YOUR GOAL — An exact copy of every record is needed, with the pictures left out.

EXCERPTED RECORDS section start

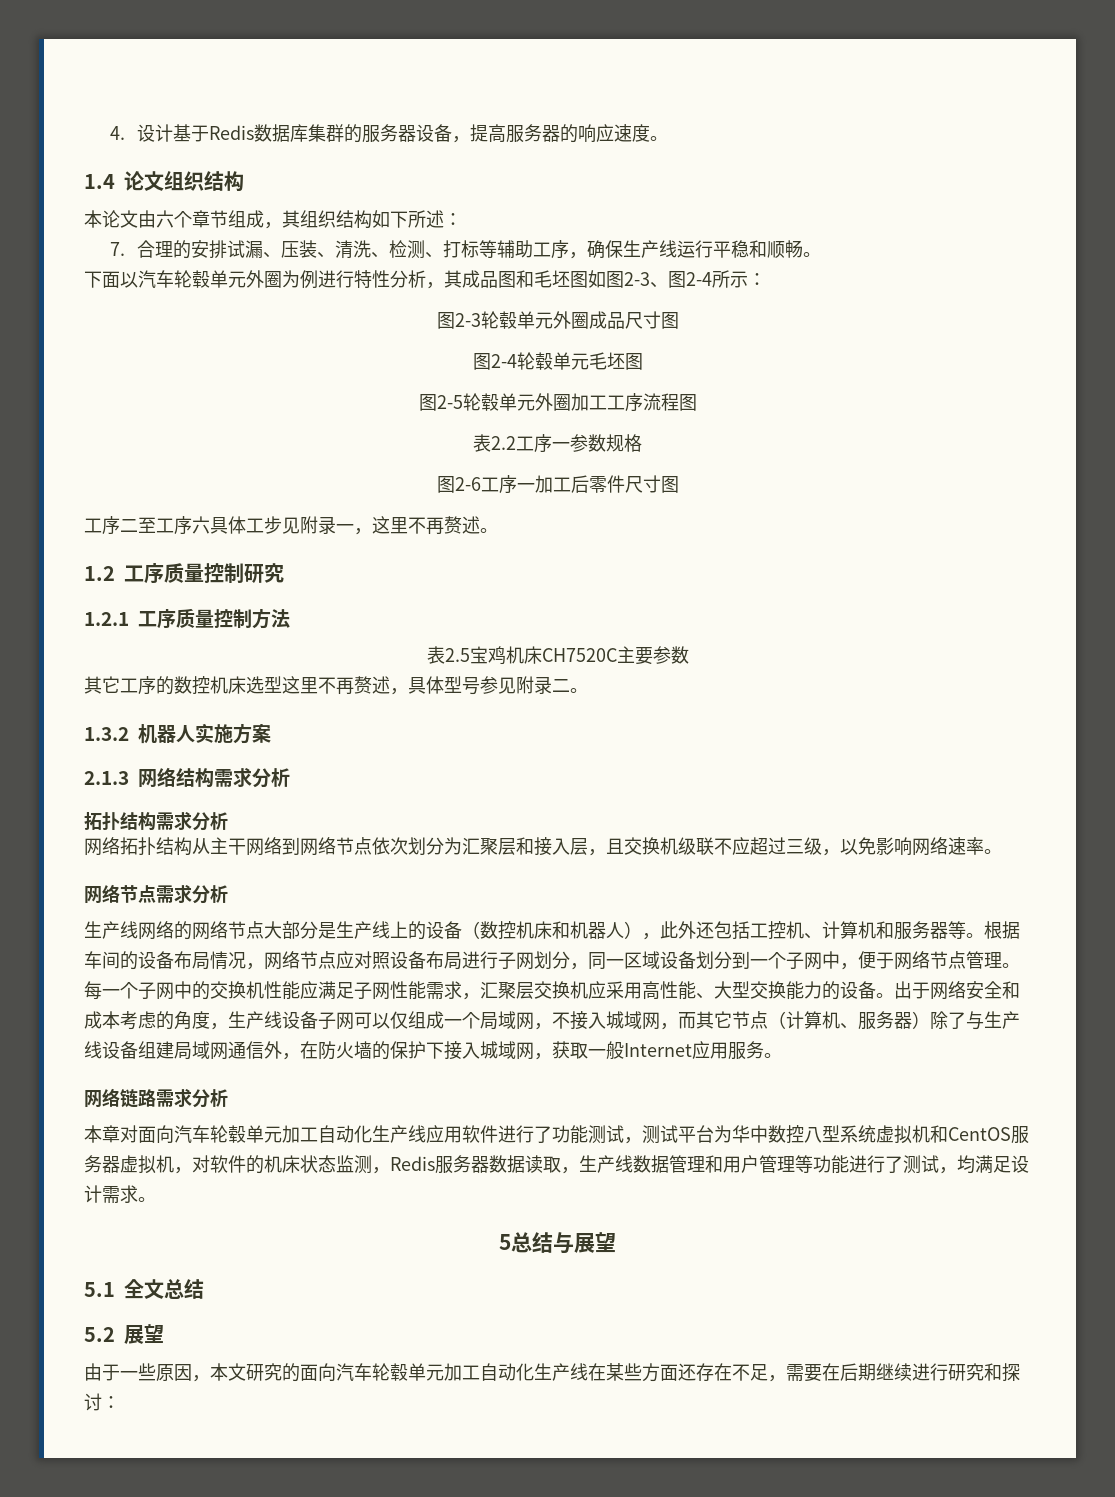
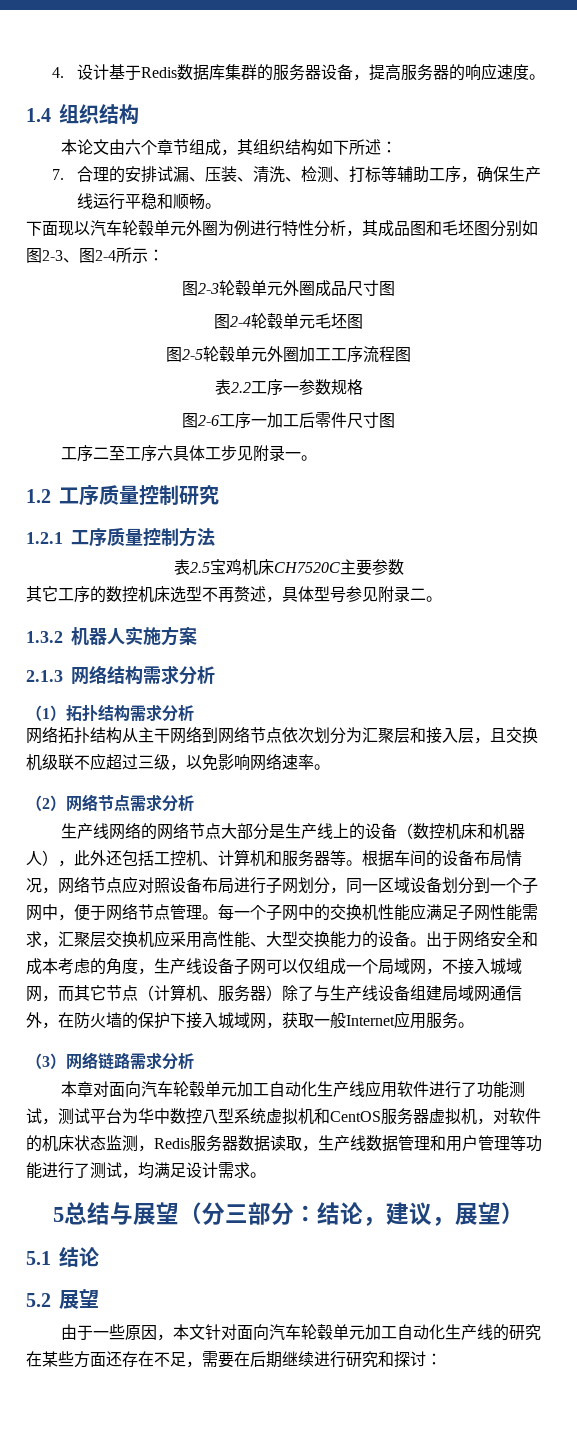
- 1.4论文组织结构
+ 1.4组织结构
- 下面以汽车轮毂单元外圈为例进行特性分析，其成品图和毛坯图如图2-3、图2-4所示：
+ 下面现以汽车轮毂单元外圈为例进行特性分析，其成品图和毛坯图分别如图2-3、图2-4所示：
- 工序二至工序六具体工步见附录一，这里不再赘述。
+ 工序二至工序六具体工步见附录一。
- 其它工序的数控机床选型这里不再赘述，具体型号参见附录二。
+ 其它工序的数控机床选型不再赘述，具体型号参见附录二。
- 拓扑结构需求分析
+ （1）拓扑结构需求分析
- 网络节点需求分析
+ （2）网络节点需求分析
- 网络链路需求分析
+ （3）网络链路需求分析
- 5总结与展望
+ 5总结与展望（分三部分：结论，建议，展望）
- 5.1全文总结
+ 5.1结论
- 由于一些原因，本文研究的面向汽车轮毂单元加工自动化生产线在某些方面还存在不足，需要在后期继续进行研究和探讨：
+ 由于一些原因，本文针对面向汽车轮毂单元加工自动化生产线的研究在某些方面还存在不足，需要在后期继续进行研究和探讨：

EXCERPTED RECORDS section end

RESPONSE TO THE EXERCISE —
- 1.4论文组织结构
+ 1.4组织结构
- 下面以汽车轮毂单元外圈为例进行特性分析，其成品图和毛坯图如图2-3、图2-4所示：
+ 下面现以汽车轮毂单元外圈为例进行特性分析，其成品图和毛坯图分别如图2-3、图2-4所示：
- 工序二至工序六具体工步见附录一，这里不再赘述。
+ 工序二至工序六具体工步见附录一。
- 其它工序的数控机床选型这里不再赘述，具体型号参见附录二。
+ 其它工序的数控机床选型不再赘述，具体型号参见附录二。
- 拓扑结构需求分析
+ （1）拓扑结构需求分析
- 网络节点需求分析
+ （2）网络节点需求分析
- 网络链路需求分析
+ （3）网络链路需求分析
- 5总结与展望
+ 5总结与展望（分三部分：结论，建议，展望）
- 5.1全文总结
+ 5.1结论
- 由于一些原因，本文研究的面向汽车轮毂单元加工自动化生产线在某些方面还存在不足，需要在后期继续进行研究和探讨：
+ 由于一些原因，本文针对面向汽车轮毂单元加工自动化生产线的研究在某些方面还存在不足，需要在后期继续进行研究和探讨：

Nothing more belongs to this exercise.